3). Pewarnaan flagela
Untuk melihat flagela digunakan cara khusus. Penambahan bahan kimia berupa
larutan mordan yang berguna untuk membengkakkan flagela sehingga dapat dilihat
dengan mikroskop cahaya.
4). Pewarnaan badan inkluisi
Beberapa bakteri dapat mensintesis badan inklusi atau granula yang disimpan
dalam sitoplasma. Asam PHB membentuk granula seperti lipida dapat diwarnai dengan
zat warna yang larut dalam lipida, sperti Sudan black B. Zat warna ini mewarnai granula
PHB menjadi biru tua, sedangkan sitoplasma menjadi merah. Bila ada spora dalam
bakteri, maka spora ini tidak akan menyerap warna. Zat warna yang larut dalam lipida
seringkali disebut zat warna netral, karena bagian berwarnanya tidak mempunyai muatan
dan mewarnai granula lipida karena larut dalam bahan lipida.
2.8 Ketahanan Mikroba Terhadap Perlakuan Panas
Dalam pengolahan dengan suhu tinggi ada 2 faktor yang harus diperhatikan yaitu
jumlah panas yang diberikan harus cukup untuk mematikan mikroba pembusuk dan
patogen dan jumlah panas yang digunakan tidak boleh menyebabkan penurunan gizi dan
cita rasa makanan. Dalam proses pemanasan ada hubungan antara panas dan waktu, yaitu
jika suhu yang digunakan rendah maka waktu pemanasan lama begitu juga sebaliknya.
(Winarno, 1980)
Pengolahan dengan suhu tinggi dapat dilakukan dengan berbagai cara diantaranya
adalah sterilisasi, pasteurisasi, dan blanching. (Kartasapoetra, 1989). Sterilisasi adalah
membebaskan bahan dari semua mikroba dikarenakan beberapa spora bakteri relatif
lebih tahan terhadap panas. Selama proses sterilisasi dapat terjadi beberapa perubahan
terhadap makanan yang dapat menurunkan mutunya. Oleh karena itu jumlah panas yang
diberikan harus dihitung sedemikian rupa sehingga tidak merusak mutu makanan.
(Winarno, 1980)
Sterilisasi yaitu penggunaan suhu panas untuk membunuh mikroba dengan suhu
tinggi (121˚C selama 15 menit). Sterilisasi yang dapat dilakukan pada bahan pangan
adalah sterilisasi komersial. Makanan yang disteril secara komersil berarti semua mikroba
penyebab penyakit dan pembentuk racun dalam makanan telah dimatikan, demikian juga
mikroba pembusuk (Winarno, 1982). Pemanasan dengan cara ini dapat dilakukan dengan
menggunakan uap air panas bertekanan tinggi dan dapat dilakukan di dalam alat
“sterilizer”, “autoclave”, atau “retort”. Uap air pada 5 psi (di atas tekanan udara 1 atm)

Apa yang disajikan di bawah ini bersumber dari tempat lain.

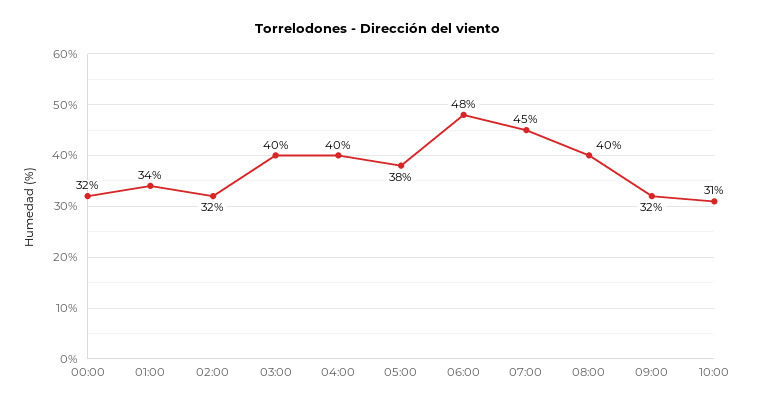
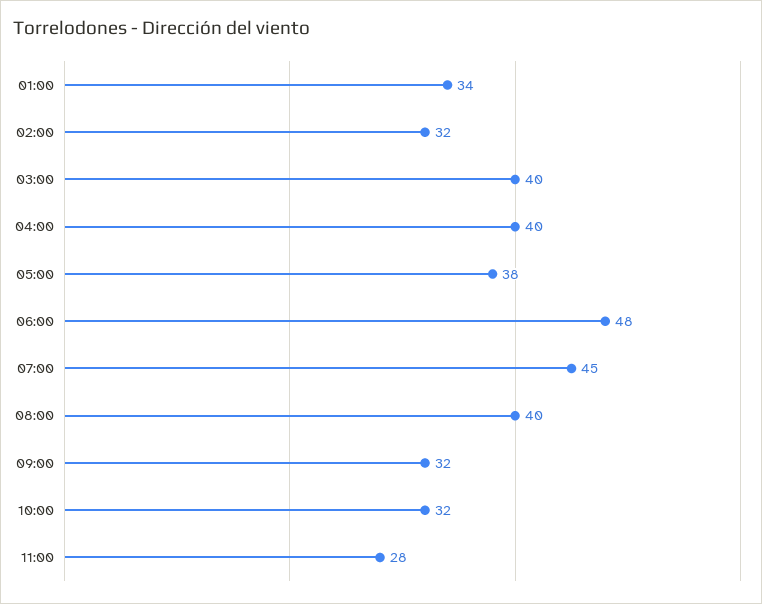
00:00: 32 -> none
10:00: 31 -> 32
11:00: none -> 28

bersuhu 109˚C, pada 10 psi bersuhu 115,5˚C dan pada 15 psi bersuhu 121,5˚C (Winarno,
1982).
Dengan indera, kita dapat mendeteksi adanya perubahan-perubahan didalam
makanan kita, tidak terkecuali kerusakan terhadap protein. Salah satu pengolahan dengan
suhu tinggi adalah pemanasan (blanching). Telah terbukti pemanasan yang berlebihan
sangat merugikan nilai gizi protein. Pada umumnya protein yang dipanaskan pada suhu
yang tinggi akan lebih sulit untuk dicerna. Nilai pemanasan dalam usaha pembebasan dari
pasasit-parasit dan penyakit-penyakit yang disebabkan oleh bakteri adalah sangat penting.

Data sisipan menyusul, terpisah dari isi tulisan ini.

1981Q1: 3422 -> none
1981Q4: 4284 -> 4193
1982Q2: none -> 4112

Kita mengetahi bahwa perlakuan-perlakuan terhadap makanan harus diperlunak atau
diperkecil ukuran teksturnya, bila kita megkehendaki untuk memperlambat secara
optimal sebagai sumber zat dan gizi (Desroiser, 1988)
Pasteurisasi merupakan perlakuan panas pada suhu yang lebih rendah daripada
sterilisasi, dan biasanya dilakukan pada suhu dibawah titik didih air. Pasteurisasi biasanya
disertai dengan cara pengawetan yang lain, misalnya makanan yang dipasteurisasi
kemudian disimpan dengan cara pendinginan. Bahan pangan yang dipasteurisasi seperti
susu dapat disimpan selama 1 minggu didalam lemari es atau lebih tanpamengalami
perubahan rasa yang nyata. Pasteurisasi biasanya dilakukan pada suhu 63 oC (145 oF)
selama 30 menit. Kadang-kadang pasteurisasi juga dilakukan secara cepat yaitu 72 oC
(161 oF) selama 15 detik. (Winarno, 1980)
Blanching adalah pemanasan pendahuluan yang biasanya dilakukan terhadap
buah-buahan dan sayur-sayuran terutama untuk menginaktifkan enzim-enzim dalam di
bahan pangan tersebut, diantaranya adalah enzim katalase dan peroksidase yang
merupakan enzim-enzim yang paling tahan panas pada sayur-sayuran ( Winarno, 1980).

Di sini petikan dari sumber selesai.